§ Task statement: The expected answer is the complete listing, reproduced character for character.

###

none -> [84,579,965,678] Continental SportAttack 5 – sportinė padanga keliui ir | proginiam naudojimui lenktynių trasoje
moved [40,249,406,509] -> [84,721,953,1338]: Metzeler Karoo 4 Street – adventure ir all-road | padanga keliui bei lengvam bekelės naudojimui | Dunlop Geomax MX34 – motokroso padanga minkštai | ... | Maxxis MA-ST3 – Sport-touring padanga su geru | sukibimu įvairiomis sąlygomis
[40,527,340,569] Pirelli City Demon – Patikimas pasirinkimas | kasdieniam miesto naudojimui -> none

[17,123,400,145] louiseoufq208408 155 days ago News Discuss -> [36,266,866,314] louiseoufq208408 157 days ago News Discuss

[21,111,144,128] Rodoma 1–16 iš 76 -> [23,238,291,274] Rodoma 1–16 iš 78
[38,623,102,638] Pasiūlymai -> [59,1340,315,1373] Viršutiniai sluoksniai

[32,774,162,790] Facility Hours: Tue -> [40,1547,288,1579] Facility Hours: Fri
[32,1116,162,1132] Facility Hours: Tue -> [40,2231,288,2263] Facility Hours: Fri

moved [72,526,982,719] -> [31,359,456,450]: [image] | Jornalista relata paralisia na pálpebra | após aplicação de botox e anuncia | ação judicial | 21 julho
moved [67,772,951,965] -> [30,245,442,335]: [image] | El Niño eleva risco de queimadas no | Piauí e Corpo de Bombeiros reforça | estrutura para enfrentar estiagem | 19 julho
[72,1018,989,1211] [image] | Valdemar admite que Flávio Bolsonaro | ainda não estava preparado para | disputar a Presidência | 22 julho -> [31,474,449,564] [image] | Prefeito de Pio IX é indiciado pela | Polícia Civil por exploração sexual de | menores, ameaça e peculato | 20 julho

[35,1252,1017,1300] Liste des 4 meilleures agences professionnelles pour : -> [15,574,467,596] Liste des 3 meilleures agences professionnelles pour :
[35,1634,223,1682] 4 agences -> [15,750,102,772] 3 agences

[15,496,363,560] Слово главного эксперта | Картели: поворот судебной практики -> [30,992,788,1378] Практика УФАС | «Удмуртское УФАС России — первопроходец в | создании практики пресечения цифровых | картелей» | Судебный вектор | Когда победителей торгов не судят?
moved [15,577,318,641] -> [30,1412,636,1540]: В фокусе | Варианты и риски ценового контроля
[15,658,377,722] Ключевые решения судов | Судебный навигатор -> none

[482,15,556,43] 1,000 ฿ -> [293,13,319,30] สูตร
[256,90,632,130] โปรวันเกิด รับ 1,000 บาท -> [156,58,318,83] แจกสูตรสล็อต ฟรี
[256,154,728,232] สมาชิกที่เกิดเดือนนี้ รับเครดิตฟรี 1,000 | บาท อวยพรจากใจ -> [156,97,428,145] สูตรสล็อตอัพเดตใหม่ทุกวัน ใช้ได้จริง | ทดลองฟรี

###

§ Problem solution:
none -> [84,579,965,678] Continental SportAttack 5 – sportinė padanga keliui ir | proginiam naudojimui lenktynių trasoje
moved [40,249,406,509] -> [84,721,953,1338]: Metzeler Karoo 4 Street – adventure ir all-road | padanga keliui bei lengvam bekelės naudojimui | Dunlop Geomax MX34 – motokroso padanga minkštai | ... | Maxxis MA-ST3 – Sport-touring padanga su geru | sukibimu įvairiomis sąlygomis
[40,527,340,569] Pirelli City Demon – Patikimas pasirinkimas | kasdieniam miesto naudojimui -> none

[17,123,400,145] louiseoufq208408 155 days ago News Discuss -> [36,266,866,314] louiseoufq208408 157 days ago News Discuss

[21,111,144,128] Rodoma 1–16 iš 76 -> [23,238,291,274] Rodoma 1–16 iš 78
[38,623,102,638] Pasiūlymai -> [59,1340,315,1373] Viršutiniai sluoksniai

[32,774,162,790] Facility Hours: Tue -> [40,1547,288,1579] Facility Hours: Fri
[32,1116,162,1132] Facility Hours: Tue -> [40,2231,288,2263] Facility Hours: Fri

moved [72,526,982,719] -> [31,359,456,450]: [image] | Jornalista relata paralisia na pálpebra | após aplicação de botox e anuncia | ação judicial | 21 julho
moved [67,772,951,965] -> [30,245,442,335]: [image] | El Niño eleva risco de queimadas no | Piauí e Corpo de Bombeiros reforça | estrutura para enfrentar estiagem | 19 julho
[72,1018,989,1211] [image] | Valdemar admite que Flávio Bolsonaro | ainda não estava preparado para | disputar a Presidência | 22 julho -> [31,474,449,564] [image] | Prefeito de Pio IX é indiciado pela | Polícia Civil por exploração sexual de | menores, ameaça e peculato | 20 julho

[35,1252,1017,1300] Liste des 4 meilleures agences professionnelles pour : -> [15,574,467,596] Liste des 3 meilleures agences professionnelles pour :
[35,1634,223,1682] 4 agences -> [15,750,102,772] 3 agences

[15,496,363,560] Слово главного эксперта | Картели: поворот судебной практики -> [30,992,788,1378] Практика УФАС | «Удмуртское УФАС России — первопроходец в | создании практики пресечения цифровых | картелей» | Судебный вектор | Когда победителей торгов не судят?
moved [15,577,318,641] -> [30,1412,636,1540]: В фокусе | Варианты и риски ценового контроля
[15,658,377,722] Ключевые решения судов | Судебный навигатор -> none

[482,15,556,43] 1,000 ฿ -> [293,13,319,30] สูตร
[256,90,632,130] โปรวันเกิด รับ 1,000 บาท -> [156,58,318,83] แจกสูตรสล็อต ฟรี
[256,154,728,232] สมาชิกที่เกิดเดือนนี้ รับเครดิตฟรี 1,000 | บาท อวยพรจากใจ -> [156,97,428,145] สูตรสล็อตอัพเดตใหม่ทุกวัน ใช้ได้จริง | ทดลองฟรี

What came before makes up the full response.